-- Opening Marker --

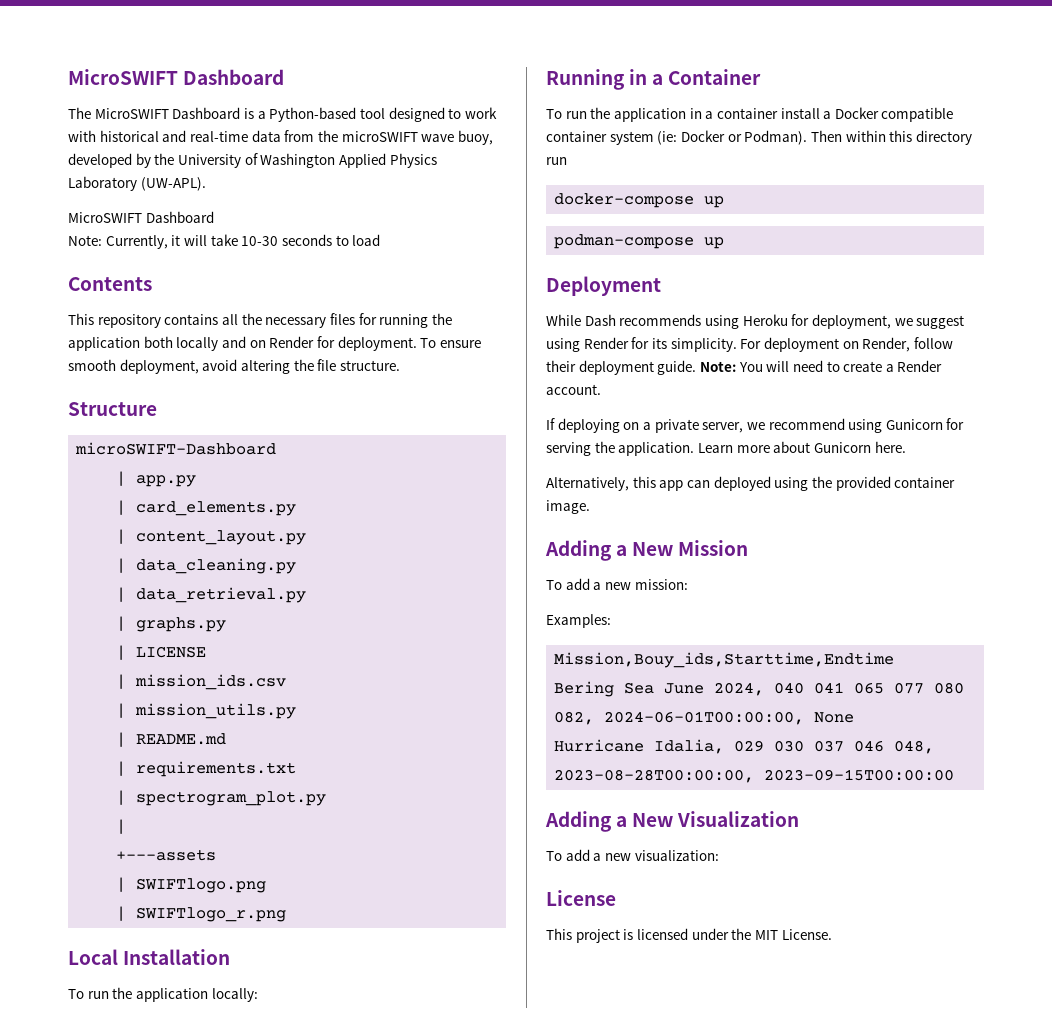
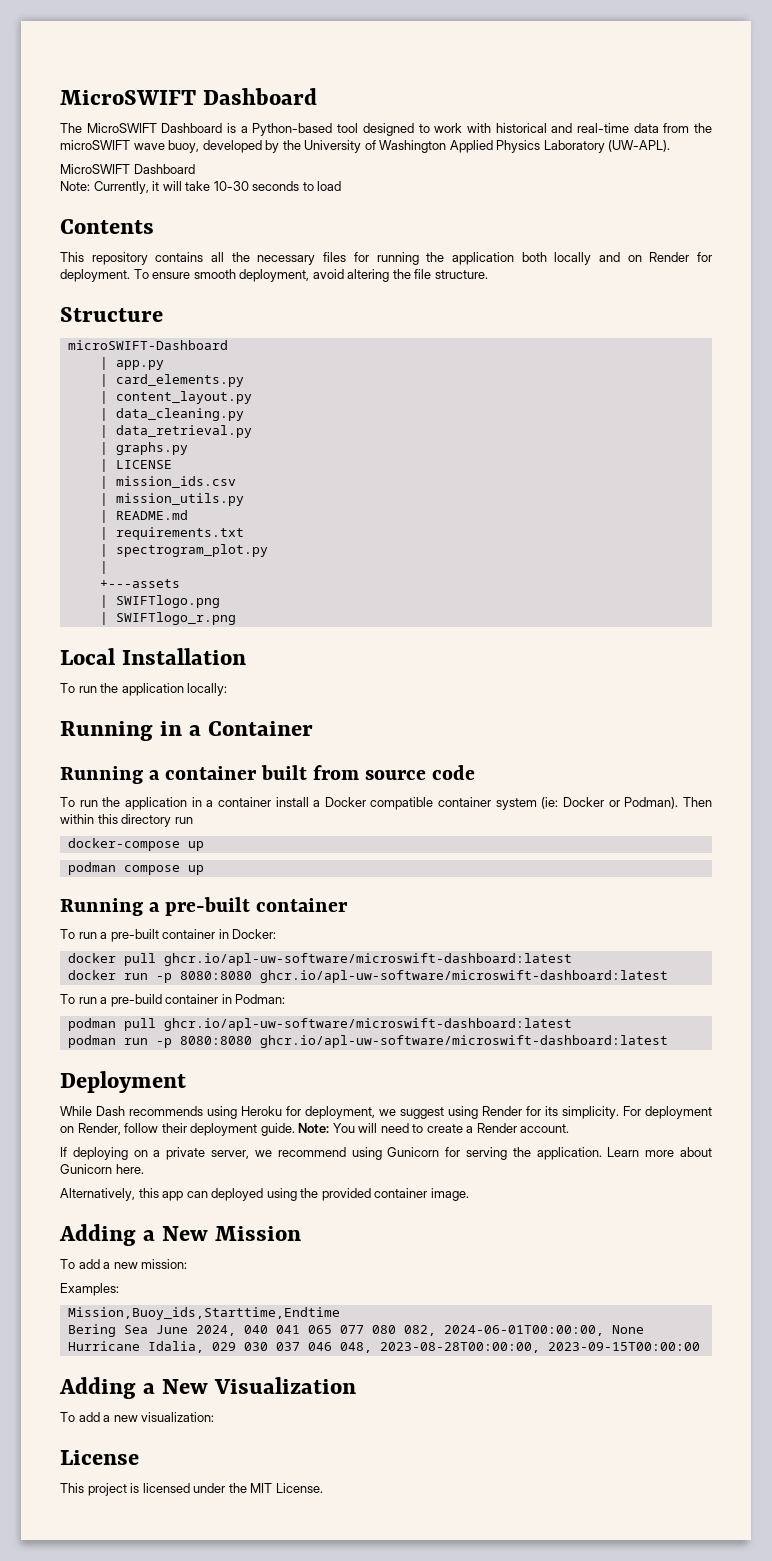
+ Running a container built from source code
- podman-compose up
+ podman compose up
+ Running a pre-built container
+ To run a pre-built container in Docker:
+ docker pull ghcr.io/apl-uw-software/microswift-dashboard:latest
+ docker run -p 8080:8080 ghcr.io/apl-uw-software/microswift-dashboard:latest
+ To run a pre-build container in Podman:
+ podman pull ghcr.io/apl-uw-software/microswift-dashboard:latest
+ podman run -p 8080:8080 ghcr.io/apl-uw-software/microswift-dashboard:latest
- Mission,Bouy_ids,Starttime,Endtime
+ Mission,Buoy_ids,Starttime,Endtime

-- Closing Marker --

[Exercise brief] Go through the records and copy each line with "dashboard" in it.

[Exercise answer]
+ docker pull ghcr.io/apl-uw-software/microswift-dashboard:latest
+ docker run -p 8080:8080 ghcr.io/apl-uw-software/microswift-dashboard:latest
+ podman pull ghcr.io/apl-uw-software/microswift-dashboard:latest
+ podman run -p 8080:8080 ghcr.io/apl-uw-software/microswift-dashboard:latest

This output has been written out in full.